Quintal - O alerta partiu de um colega do professor Schweizer, que via a necessidade de se ter um fagote nacional. Os importados custam em média seis mil dólares, se tiverem qualidade respeitável. "O meu está em cerca de doze mil dólares", referindo-se naturalmente ao fagote alemão que ele sempre tocou antes de fabricar um. Desde o surgimento da idéia, em 1989 até os retoques finais, lá se foram dois anos. O fagotista, agora um luthier (fabricante de instrumentos), explica que empregou apenas suas horas vagas, entre os compromissos universitários para ir confeccionando peça por peça do fagote. Nesse meio tempo, ele ainda esteve na Alemanha, onde visitou duas fábricas de fagote, e fez um apanhado geral sobre sua manutenção. Nos últimos seis meses  Schweizer obteve uma licença da UnB para concluir seu instrumento. No quintal de sua chácara, no Lago Norte, ele montou uma oficina e trabalhou o quanto pôde. "Em alguns momentos tive vontade de desistir diante das dificuldades", desabafa. Professor Schweizer conta que é difícil, em Brasília, se comprar ferramentas apropriadas. Ele precisou ir ao Rio de Janeiro e São Paulo para adquirir suas peças. Tudo isso acrescido ao fato de jamais ter feito um instrumento musical antes, retardou a conclusão de seu primeiro fagote totalmente brasileiro. Ele chegou literalmente a perder as contas. "Custou um pouco de loucura", confessa diante do instrumento pronto, instalado numa caixa de madeira especialmente elaborada para guardá-lo. "Primeiro tive de construir uma oficina para fazer o fagote. Depois ele estava pronto, precisei fazer a mala para guardá-lo", relata. Se o primeiro fagote "candango" emplacar, Brasília entrará, mesmo que modestamente, num mercado que já possui tradição em países como Alemanha (onde existe até escola para se aprender a fabricar fagotes), Tchecoslováquia, Itália, Inglaterra, Estados Unidos e Japão. E, segundo Schweizer, até os chineses já fabricam o instrumento, que teve sua origem na renascença européia.

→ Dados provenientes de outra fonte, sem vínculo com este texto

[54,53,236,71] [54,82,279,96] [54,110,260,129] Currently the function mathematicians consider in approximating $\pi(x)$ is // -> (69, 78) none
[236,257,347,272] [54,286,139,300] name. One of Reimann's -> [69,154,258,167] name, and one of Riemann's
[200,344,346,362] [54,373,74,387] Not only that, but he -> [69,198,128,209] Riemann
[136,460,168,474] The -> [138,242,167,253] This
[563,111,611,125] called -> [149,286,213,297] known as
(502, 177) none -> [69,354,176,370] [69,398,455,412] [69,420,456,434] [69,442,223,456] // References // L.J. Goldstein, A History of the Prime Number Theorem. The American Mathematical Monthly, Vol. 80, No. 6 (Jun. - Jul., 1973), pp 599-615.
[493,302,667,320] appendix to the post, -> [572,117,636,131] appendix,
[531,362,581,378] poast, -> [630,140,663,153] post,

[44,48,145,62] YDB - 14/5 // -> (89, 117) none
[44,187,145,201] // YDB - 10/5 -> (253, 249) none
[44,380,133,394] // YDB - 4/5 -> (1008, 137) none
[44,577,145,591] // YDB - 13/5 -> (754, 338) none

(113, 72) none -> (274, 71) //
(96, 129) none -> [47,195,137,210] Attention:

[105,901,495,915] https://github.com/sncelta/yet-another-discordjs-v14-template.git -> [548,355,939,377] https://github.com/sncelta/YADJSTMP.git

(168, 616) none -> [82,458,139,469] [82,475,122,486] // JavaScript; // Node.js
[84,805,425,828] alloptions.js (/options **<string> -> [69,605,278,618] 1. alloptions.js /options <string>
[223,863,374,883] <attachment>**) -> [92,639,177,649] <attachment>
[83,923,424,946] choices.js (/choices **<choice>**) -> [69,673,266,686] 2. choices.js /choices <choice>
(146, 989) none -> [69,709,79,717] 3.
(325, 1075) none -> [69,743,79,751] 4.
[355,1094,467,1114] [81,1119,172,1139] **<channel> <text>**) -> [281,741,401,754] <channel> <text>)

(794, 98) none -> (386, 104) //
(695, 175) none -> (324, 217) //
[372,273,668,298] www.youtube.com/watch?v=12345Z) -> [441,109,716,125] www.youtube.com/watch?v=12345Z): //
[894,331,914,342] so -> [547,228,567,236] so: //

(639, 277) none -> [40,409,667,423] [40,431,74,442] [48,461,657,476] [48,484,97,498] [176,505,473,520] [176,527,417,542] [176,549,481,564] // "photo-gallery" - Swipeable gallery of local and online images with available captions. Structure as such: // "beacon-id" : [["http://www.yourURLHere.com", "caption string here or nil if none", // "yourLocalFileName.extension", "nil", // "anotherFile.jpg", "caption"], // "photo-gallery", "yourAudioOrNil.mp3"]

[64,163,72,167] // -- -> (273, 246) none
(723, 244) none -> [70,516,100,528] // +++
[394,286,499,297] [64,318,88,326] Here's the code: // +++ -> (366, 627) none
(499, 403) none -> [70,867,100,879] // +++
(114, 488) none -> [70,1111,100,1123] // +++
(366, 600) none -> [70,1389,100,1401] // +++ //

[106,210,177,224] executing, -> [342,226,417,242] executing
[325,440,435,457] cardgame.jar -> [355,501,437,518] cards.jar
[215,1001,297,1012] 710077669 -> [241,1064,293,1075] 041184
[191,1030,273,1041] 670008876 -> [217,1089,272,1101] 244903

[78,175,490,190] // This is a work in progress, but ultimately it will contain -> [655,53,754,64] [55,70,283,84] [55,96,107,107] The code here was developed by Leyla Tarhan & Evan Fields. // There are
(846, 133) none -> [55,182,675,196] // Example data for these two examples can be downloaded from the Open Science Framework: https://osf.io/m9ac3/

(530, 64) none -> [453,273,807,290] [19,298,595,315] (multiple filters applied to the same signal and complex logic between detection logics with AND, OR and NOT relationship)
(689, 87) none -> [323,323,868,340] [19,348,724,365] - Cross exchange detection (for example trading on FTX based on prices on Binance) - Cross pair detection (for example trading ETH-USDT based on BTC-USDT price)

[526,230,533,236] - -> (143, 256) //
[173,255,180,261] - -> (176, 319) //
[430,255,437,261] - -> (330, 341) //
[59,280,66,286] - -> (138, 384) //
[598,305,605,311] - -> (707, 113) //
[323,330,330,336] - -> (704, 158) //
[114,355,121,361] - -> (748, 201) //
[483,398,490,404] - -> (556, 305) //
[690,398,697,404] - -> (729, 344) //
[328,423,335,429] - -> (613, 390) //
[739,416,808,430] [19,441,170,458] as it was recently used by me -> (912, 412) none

Higiene - Para muita gente, existirem ou não fagotes nacionais à venda é pouco importante. Mas há quem desista de aprender a tocar fagote, porque seu preço é alto demais. "Um estudante de música não investe tão alto para descobrir se este é o instrumento que ele quer tocar na vida", explica Schweizer. "Só consigo dar aulas a um aluno por vez, até porque o fagote é um instrumento de sopro, que não se empresta, pois vai à boca e tem a questão de higiene", completa. O sucesso do professor Schweizer na confecção do primeiro e certamente o mais recente fagote nacional já despertou o interesse de fagotistas espalhados pelo país. O professor já foi procurado e possivelmente terá compradores para os novos fagotes que já começou a fabricar. Uma pilha de madeira muiracatiara, originária do Amazonas, aguarda a visita de serras, formões e torno para se transformar em cilindros que, uma vez polidos e envernizados, receberão pequenas peças metálicas. Mais de 60 pecinhas diferentes, devidamente cromadas (um dos poucos trabalhos que Schweizer não pode realizar), vão se encaixando nos tubos de madeira e, parece um milagre, lá está mais um fagote quase pronto.